Omit the images and retype the records verbatim.

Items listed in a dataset
──────────

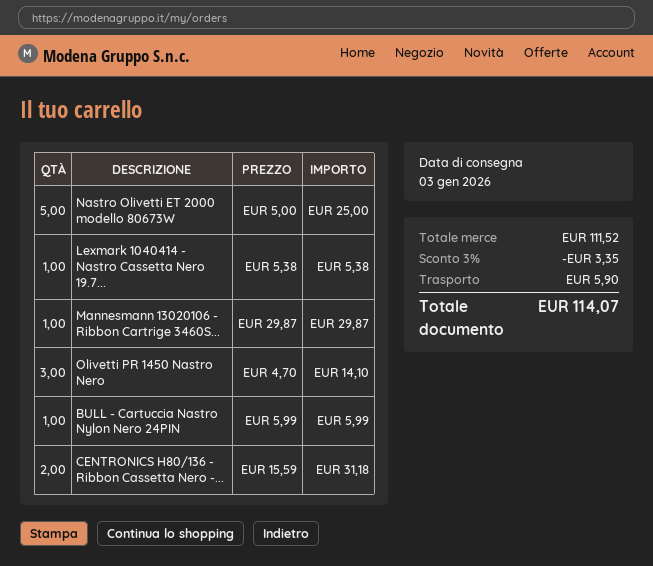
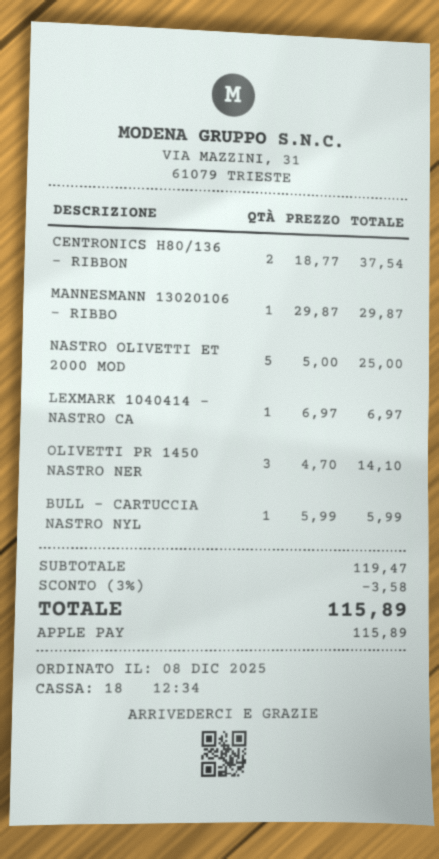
Lexmark 1040414 - Nastro Cassetta Nero 19.7...: 1 x 5.38 = 5.38 -> 1 x 6.97 = 6.97
CENTRONICS H80/136 - Ribbon Cassetta Nero -...: 2 x 15.59 = 31.18 -> 2 x 18.77 = 37.54
subtotal: 111.52 -> 119.47
discount: 3% = 3.35 -> 3% = 3.58
shipping: 5.90 -> none
total: 114.07 -> 115.89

──────────

Response for this exercise:
Lexmark 1040414 - Nastro Cassetta Nero 19.7...: 1 x 5.38 = 5.38 -> 1 x 6.97 = 6.97
CENTRONICS H80/136 - Ribbon Cassetta Nero -...: 2 x 15.59 = 31.18 -> 2 x 18.77 = 37.54
subtotal: 111.52 -> 119.47
discount: 3% = 3.35 -> 3% = 3.58
shipping: 5.90 -> none
total: 114.07 -> 115.89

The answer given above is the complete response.